A área entre o Norte Fluminense e a Zona da Mata Mineira, hoje correspondente ao Noroeste Fluminense, era coberta por florestas estacionais semideciduais. No bioma Mata Atlântica, ela corresponde àquelas florestas que perdem de 20% a 50% de folhas na estação seca. Os rios eram limpos e pujantes. A diversidade animal era grande. Mas o que assustava os portugueses e seus descendentes eram os “índios brabos”. As matas eram ocupadas por povos do grande grupo linguístico macro-jê.
Mas aventureiros brancos já seguiam os cursos dos rios por via fluvial ou por trilhas. Os rios que permitirão a penetração para o interior são Itapemirim, Itabapoana, Muriaé, Carangola, Paraíba do Sul e Pomba. Eles buscavam ouro e poaia, uma planta muito cobiçada por suas propriedades medicinais.
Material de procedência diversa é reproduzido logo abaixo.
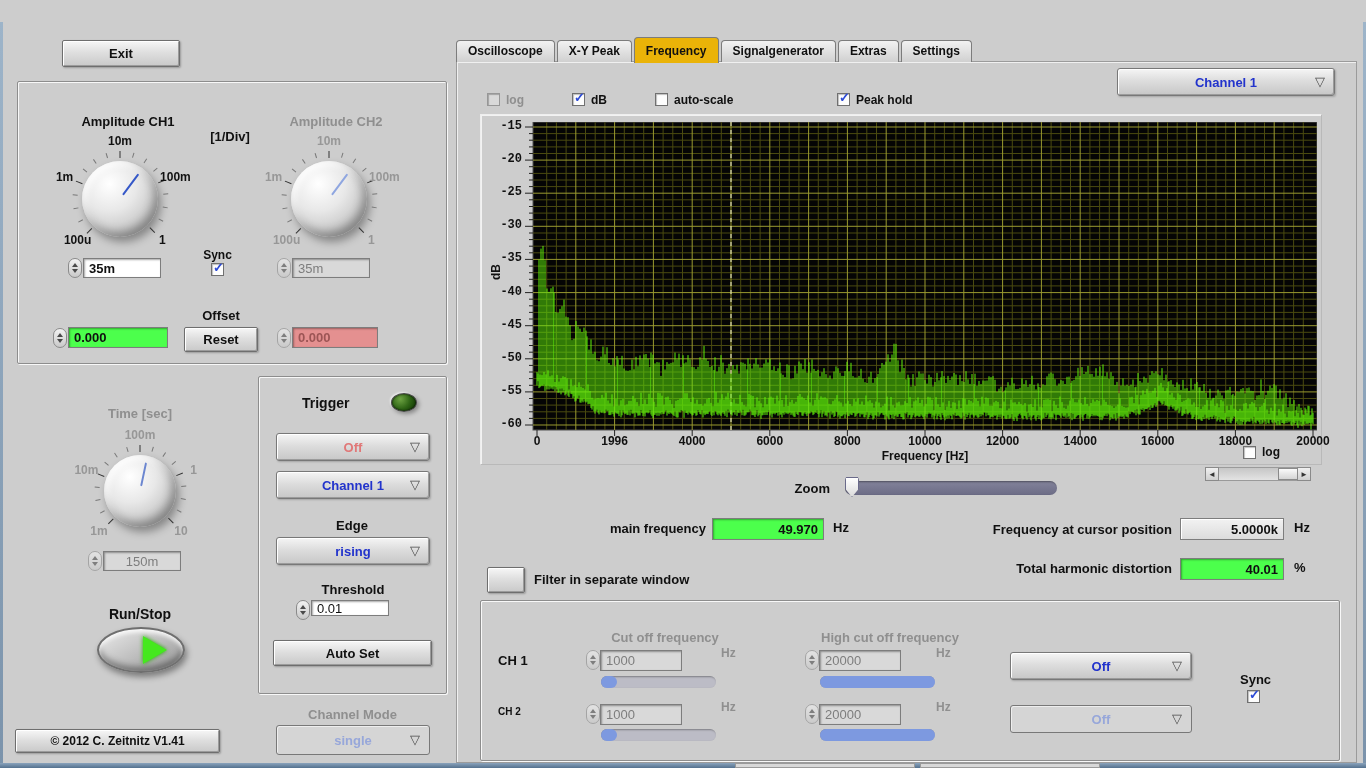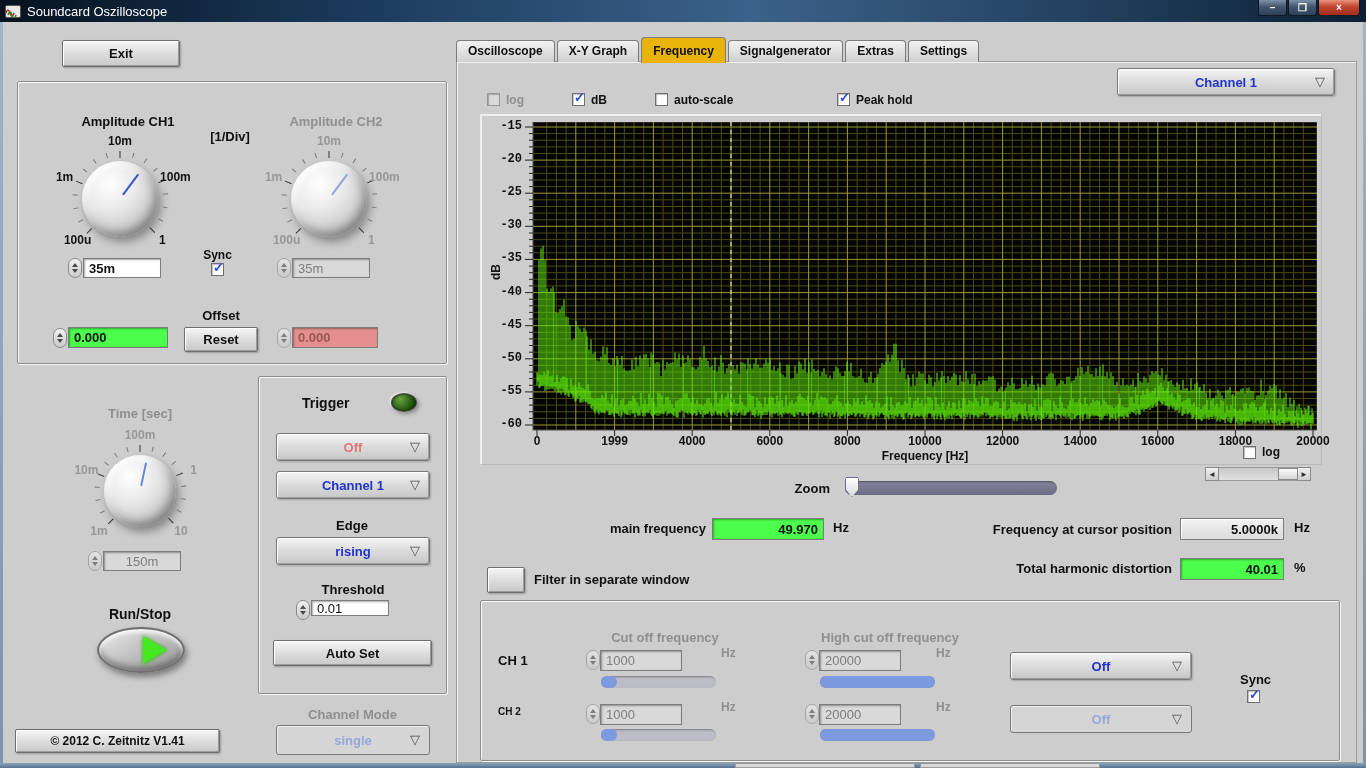"Soundcard Oszilloscope" div.titlebar { html: <div> <span> <svg> <path></path> <path></path> </svg> </span> <span>Soundcard Oszilloscope</span> <span> <span> <span>–</span> </span> <span> <span>❐</span> </span> <span> <span>×</span> </span> </span> </div> -> none }
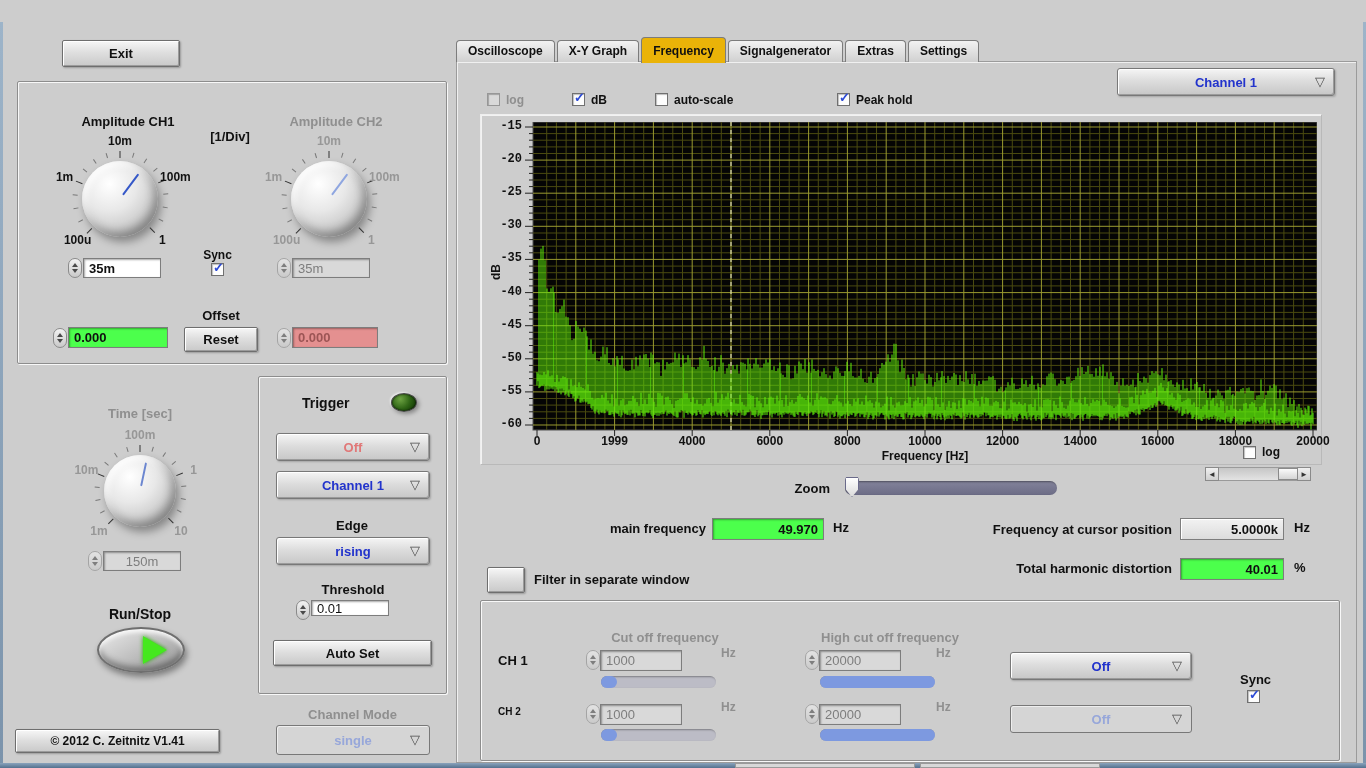"X-Y Graph" div.tab { text: Graph -> Peak }
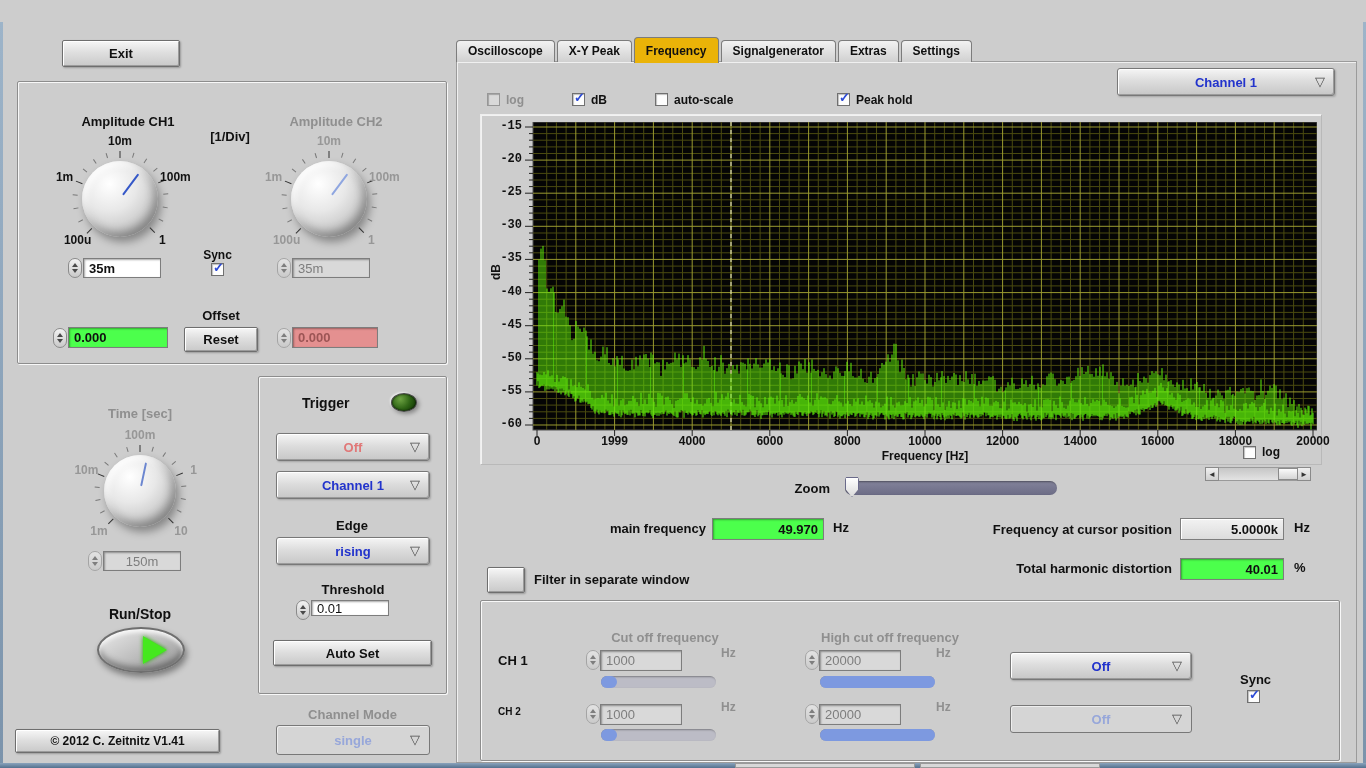"1999" div.xtick-lbl { text: 1999 -> 1996 }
Que nenhum habitante das atuais cidades do Noroeste Fluminense alimente complexo de inferioridade por eu escrever que o povoamento e a urbanização da região começaram no século XIX. O norte do Rio de Janeiro foi área pioneiro na colonização europeia por estar próximo à costa, como aconteceu em todo o Brasil. A discussão sobre quem chegou primeiro nada tem de científica. É puro provincianismo. Portugueses e espanhóis chegaram ao âmago da Amazônia no século XVI porque a rede hídrica era e ainda é um mar de água doce. No entanto, só em 1755 foi criada a Capitania de São José do Rio Negro.
Os aventureiros foram sucedidos por colonos, que buscaram novas terras para a agricultura e a pecuária. Ambas as atividades implicaram num colossal desmatamento da região, provocando erosão e assoreamento de rios. Estradas de terra foram abertas nas margens de rios ligando Campos à Zona da Mata Mineira e ao interior do Rio de Janeiro. A navegação ainda era possível nos trechos não acidentados dos rios, como de São João da Barra a São Fidélis e a Cachoeira do Muriaé. Foi aberta uma estrada de Campos a Cantagalo. Outra, partindo de Ouro Preto, bifurcava-se em Presídio São João Batista (atual Visconde de Rio Branco). Um ramal dirigia-se a Campos dos Goytacazes seguindo o rio Pomba e outro seguia o curso do Itapemirim até a vila do mesmo nome, junto ao litoral da capitania do Espírito Santo. Essa estrada tornou-se famosa, tendo sido motivo do livro “A estrada geral de Minas a Campos dos Goytacazes”, de autoria de Maria Joana Neto Capella, Angelo Alves Carrara e José Flávio Morais Castro (Juiz de Fora: Editora UFJF, 2021).
A urbanização do Noroeste Fluminense, antes Distrito de Campos (período colonial), comarca de Campos (período imperial) e Norte Fluminense (período republicano), só se processou no século XIX. Arraias, curatos, freguesias e vilas foram fundadas por colonos. Os povos nativos foram progressivamente extintos diretamente ou por meio de doenças infecciosas para as quais não tinham anticorpos. Boa parte desses núcleos ganharam o estatuto de cidades e se tornaram sedes de municípios. O mesmo aconteceu no sul da Zona da Mata. Os limites entre as comarcas de Minas Gerais e Rio de Janeiro foram definidos no Império e na República.
Hoje, o Noroeste Fluminense comporta as cidades de Aperibé, Bom Jesus do Itabapoana, Cambuci, Italva, Itaocara, Laje do Muriaé, Miracema, Natividade, Porciúncula, Santo Antônio de Pádua, São José de Ubá e Varre-Sai. Na minha linha solitária de estudo, sigo o historiador francês Serge Gruzinski, quanto ao processo de globalização promovido pelo ocidente, e o historiador indiano Dipesh Chakrabarty quanto às relações sociedade-natureza.